Dalam penyampaiannya, beliau menegaskan bahwa seluruh peserta didik PKW Gold harus mampu memiliki jiwa kepemimpinan, karena salah satu tujuan utama program ini adalah membentuk peserta menjadi calon pengusaha muda yang mandiri dan berkarakter.

Bapak Dhanu menekankan bahwa seorang pengusaha tidak hanya dituntut untuk kreatif dan bekerja keras, tetapi juga harus mampu memimpin diri sendiri dan timnya. “Jadilah pemimpin yang bijaksana, bukan pemimpin yang otoriter dan kaku,” ujar beliau dalam penyampaiannya.

Untuk memberikan gambaran tentang gaya kepemimpinan yang baik, beliau menggunakan analogi kunci pas dan kunci inggris.
Menurutnya, pemimpin yang otoriter diibaratkan seperti kunci pas—yang ukurannya sudah tetap dan memaksa harus pas. Jika dipaksakan terus-menerus, kunci itu bisa patah. Sementara pemimpin yang bijaksana digambarkan seperti kunci inggris—yang ukurannya dapat disesuaikan hingga menemukan posisi yang tepat dan bekerja secara optimal.
“Pemimpin yang baik harus fleksibel. Jika ada yang kurang tepat, ia menyesuaikan dan mencari cara terbaik agar semua berjalan dengan baik,” jelasnya.

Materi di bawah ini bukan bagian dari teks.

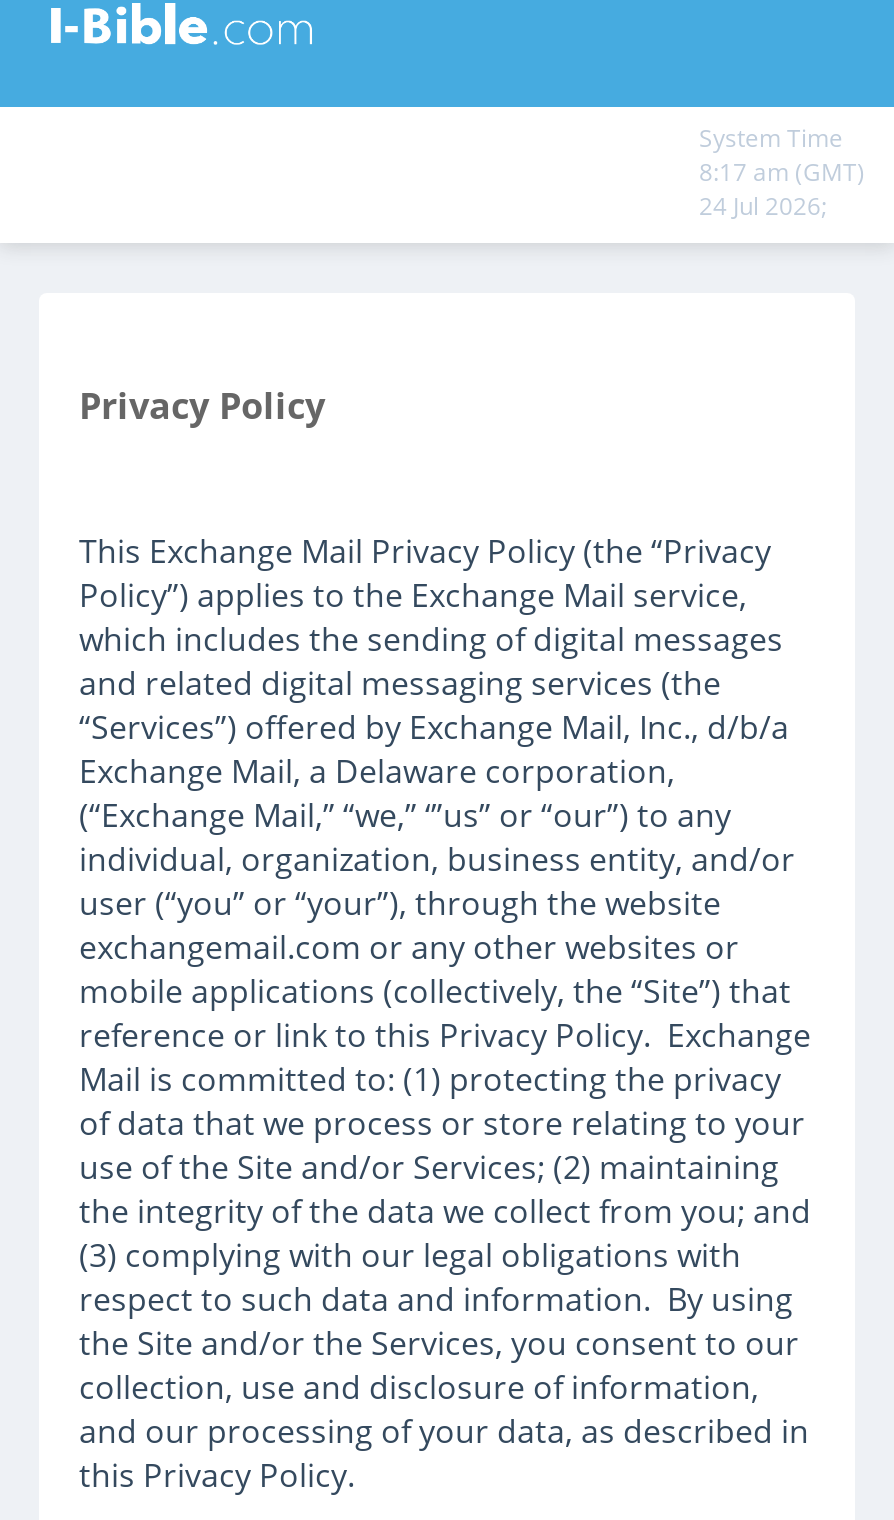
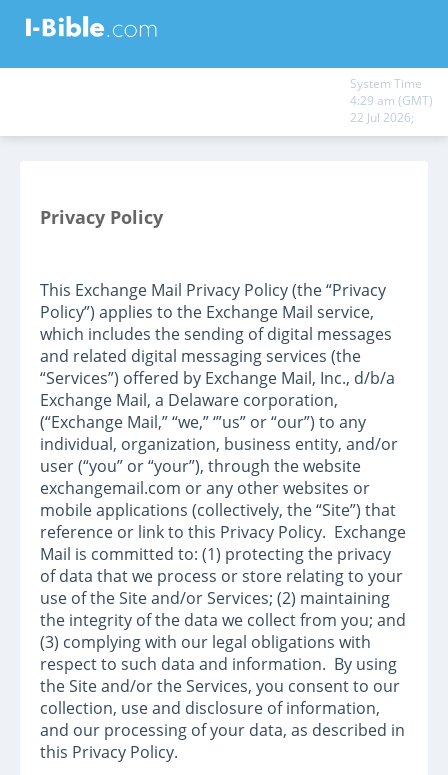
- 8:17 am (GMT)
+ 4:29 am (GMT)

- 24 Jul 2026;
+ 22 Jul 2026;
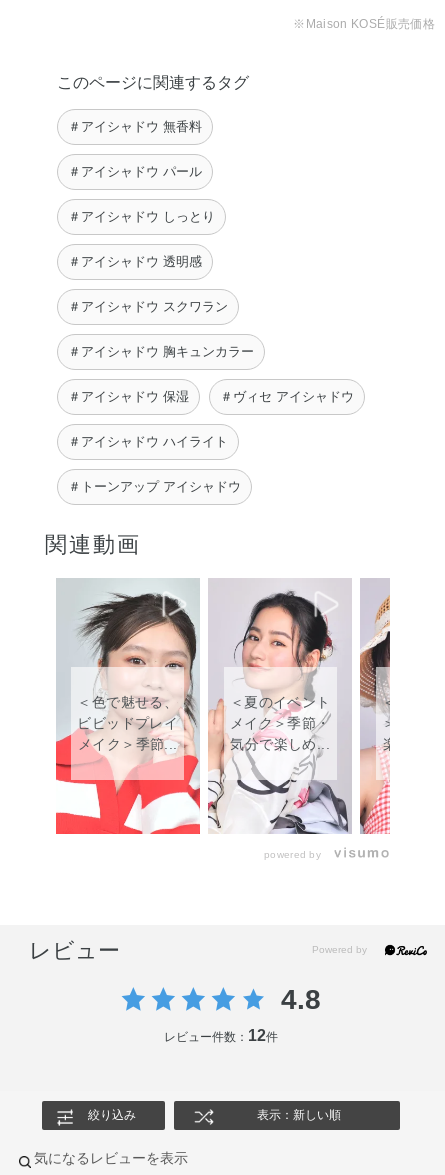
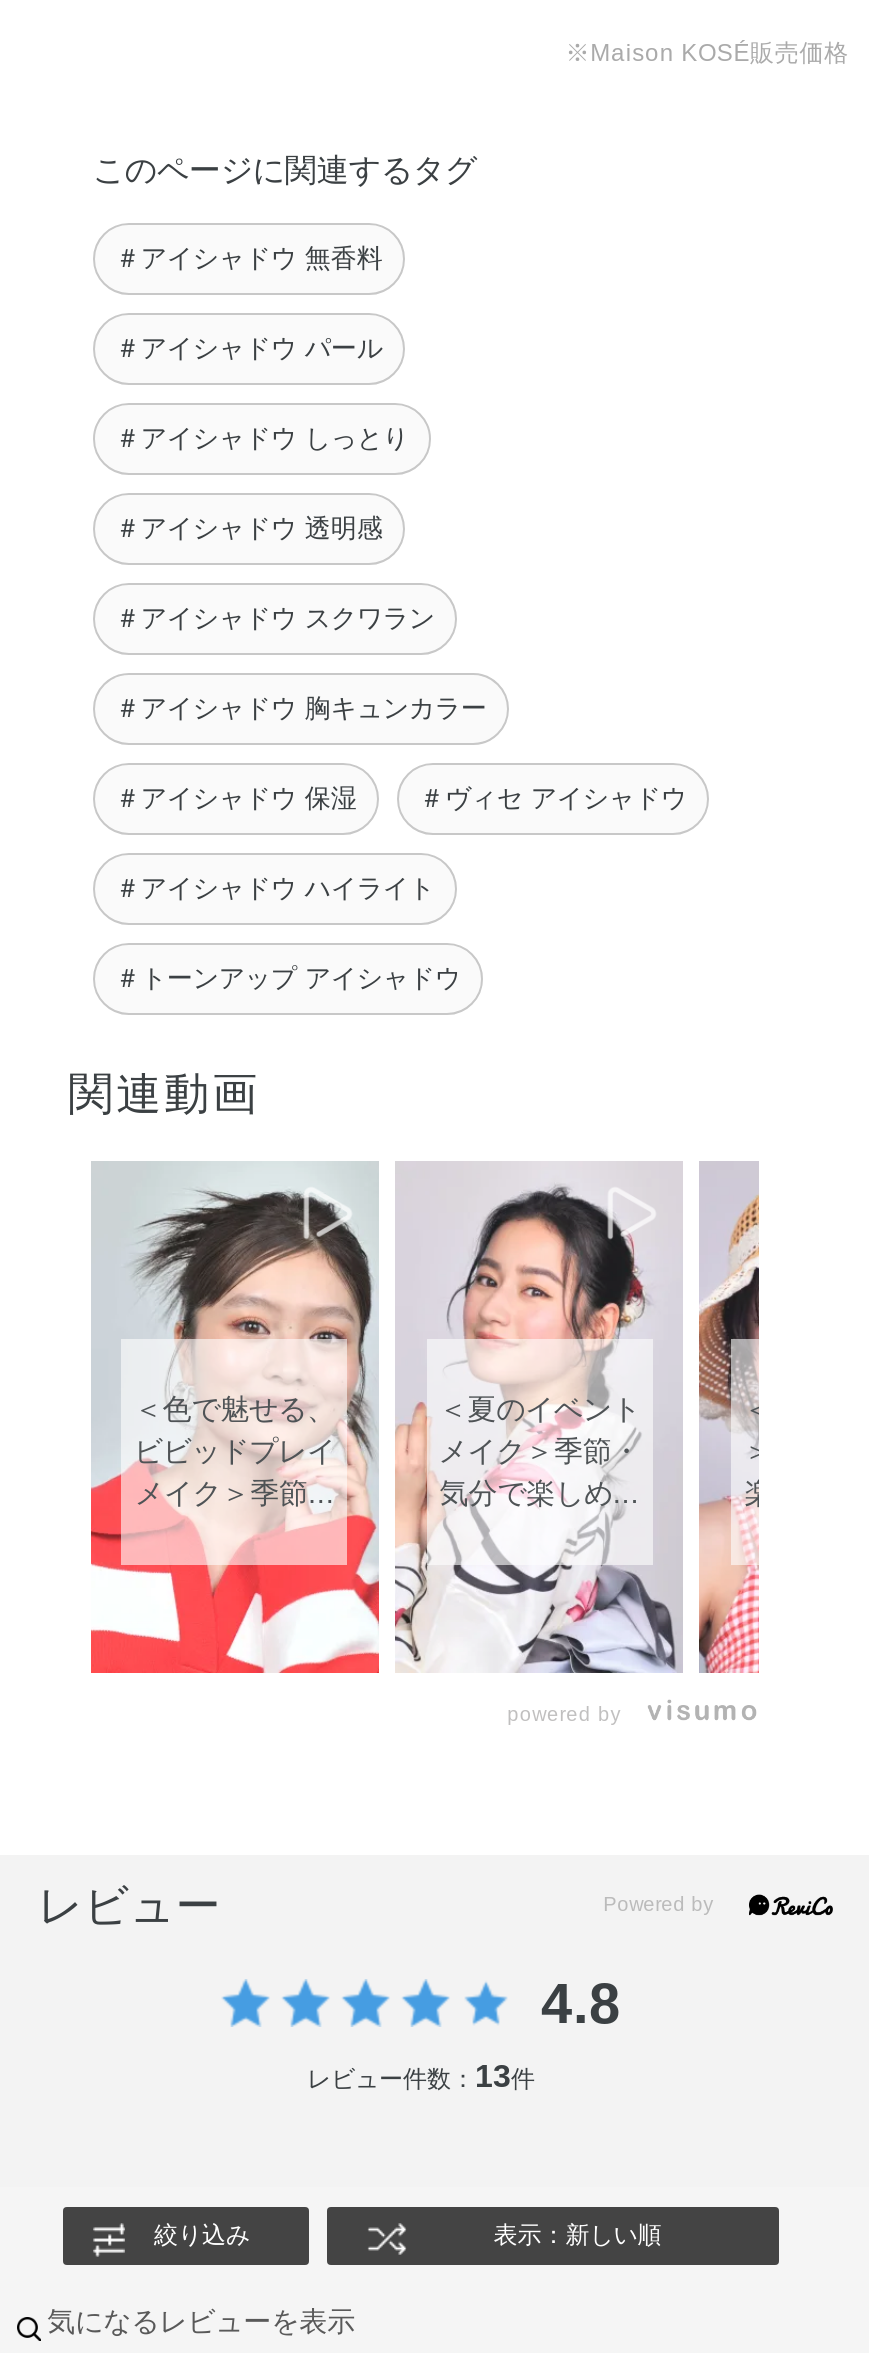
- レビュー件数：12件
+ レビュー件数：13件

Beliau juga menambahkan bahwa dalam proses memimpin, harus ada prinsip ulur dan tarik. Ketika anggota melakukan kesalahan, pemimpin wajib memberikan teguran secara halus dan penuh rasa hormat. Dengan cara itu, anggota dapat menerima masukan tanpa merasa tertekan, sehingga suasana kerja dan belajar tetap harmonis.
Melalui materi ini, para peserta diharapkan mampu memahami bahwa kepemimpinan bukan hanya tentang memberi perintah, tetapi juga tentang membimbing, menyesuaikan, dan menjadi contoh yang baik bagi orang lain.